To deter rampant online and credit card fraud, the credit card and banking industries instituted several security rules and compliance procedures to protect consumers from becoming victims. These procedures have become standardized in the industry under the PCI DSS, which stands for Payment Card Industry Data Security Standard. PCI Compliance means that your business is compliant in the rules of the PCI DSS.
Credit card companies require all merchants accepting online payments to be PCI compliant. The responsibility of PCI compliancy is on the merchant, as well as on the hosting company and website software. While the merchant needs to follow the accepted rules in regard to storing the credit card data, the hosting company needs to ensure the servers that process the data are properly secured, and the website developer needs to ensure the website codes aren’t vulnerable to intruders who may gain access to sensitive credit card information.
There are many rules for being compliant. From the developer perspective, this includes performing periodic scans of the web server for its vulnerability status, attesting to the stability and privacy of the website codes, and making sure all credit card data is processed under SSL (that’s the little security lock in the browser’s address bar.) PCI Compliancy also requires restricting the storage of credit card information. From a merchant perspective, this also includes offline procedures such as storing any cardholder data in a locked location to prevent unauthorized access.

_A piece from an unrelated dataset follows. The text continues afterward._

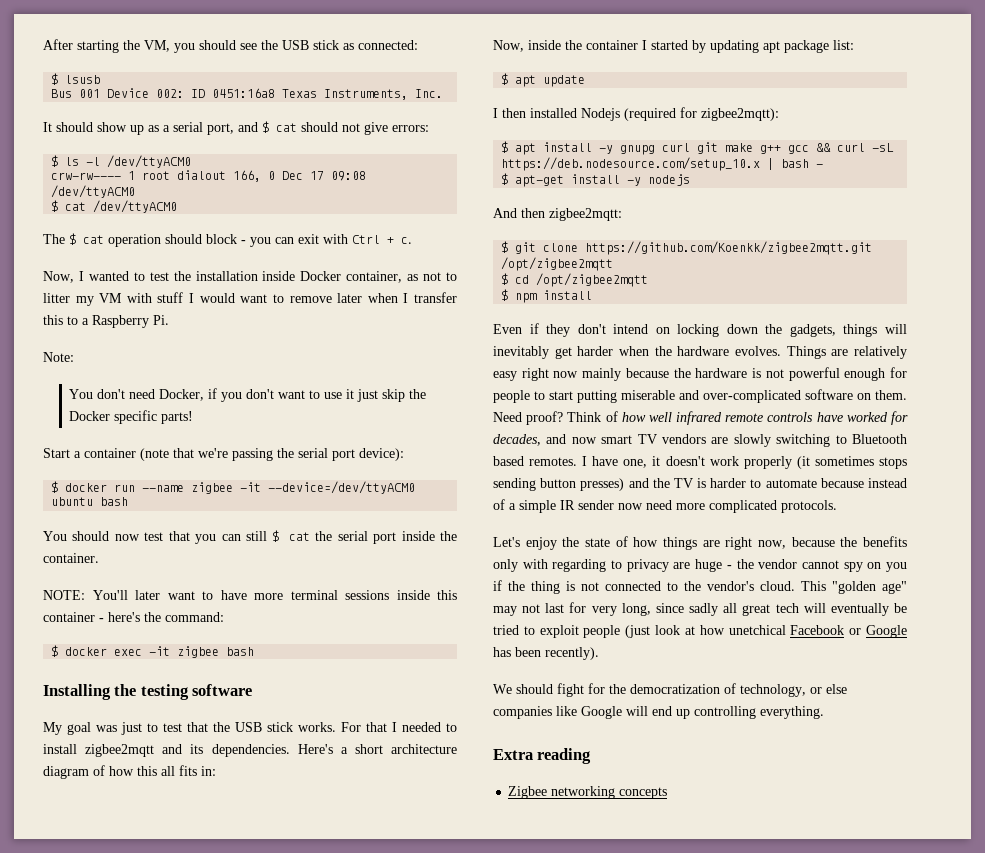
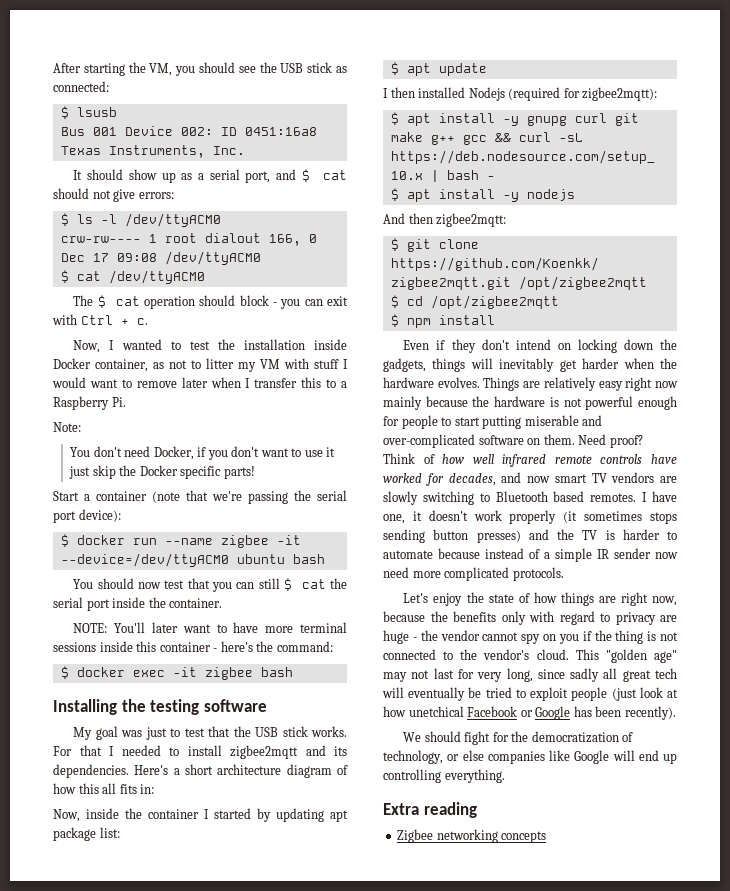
[515,175,565,187] apt-get -> [406,189,431,202] apt
[552,559,607,572] regarding -> [559,611,595,625] regard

The web server that is hosting a website also needs to be compliant. For larger sites that have isolated hosting environments, this is usually not a big issue, but for smaller websites on shared hosting plans, this can be a problem since there are few hosting companies that provide shared hosting under PCI compliance. Two companies we know of that provide this are Hostgator and SiteGround.
While the objective of PCI compliance is to protect consumers from fraud, it has become a big burden for merchants, developers, and hosting companies. The list of requirements keeps on growing, and the attestation forms have been ridiculously cumbersome to the point where their effectiveness has been significantly weakened. Further, the PCI compliance agencies constantly find issues that are non-relevant and need to be attested for and brought forward to the hosting company for a response.
Whether you like it or not, PCI compliance is a fact of doing business online, and you have to stick to the rules. Therules are strictly enforced by the merchant providers and compliancy agencies, and violations of the rules, even on trivial matters, will result in non-compliancy fines. If you are doing business online, make sure your website, hosting, and general policies fall under PCI Compliancy guidelines. On all shopping cart and payment websites we work with, we make sure to be on top of this to ensure your level of compliance.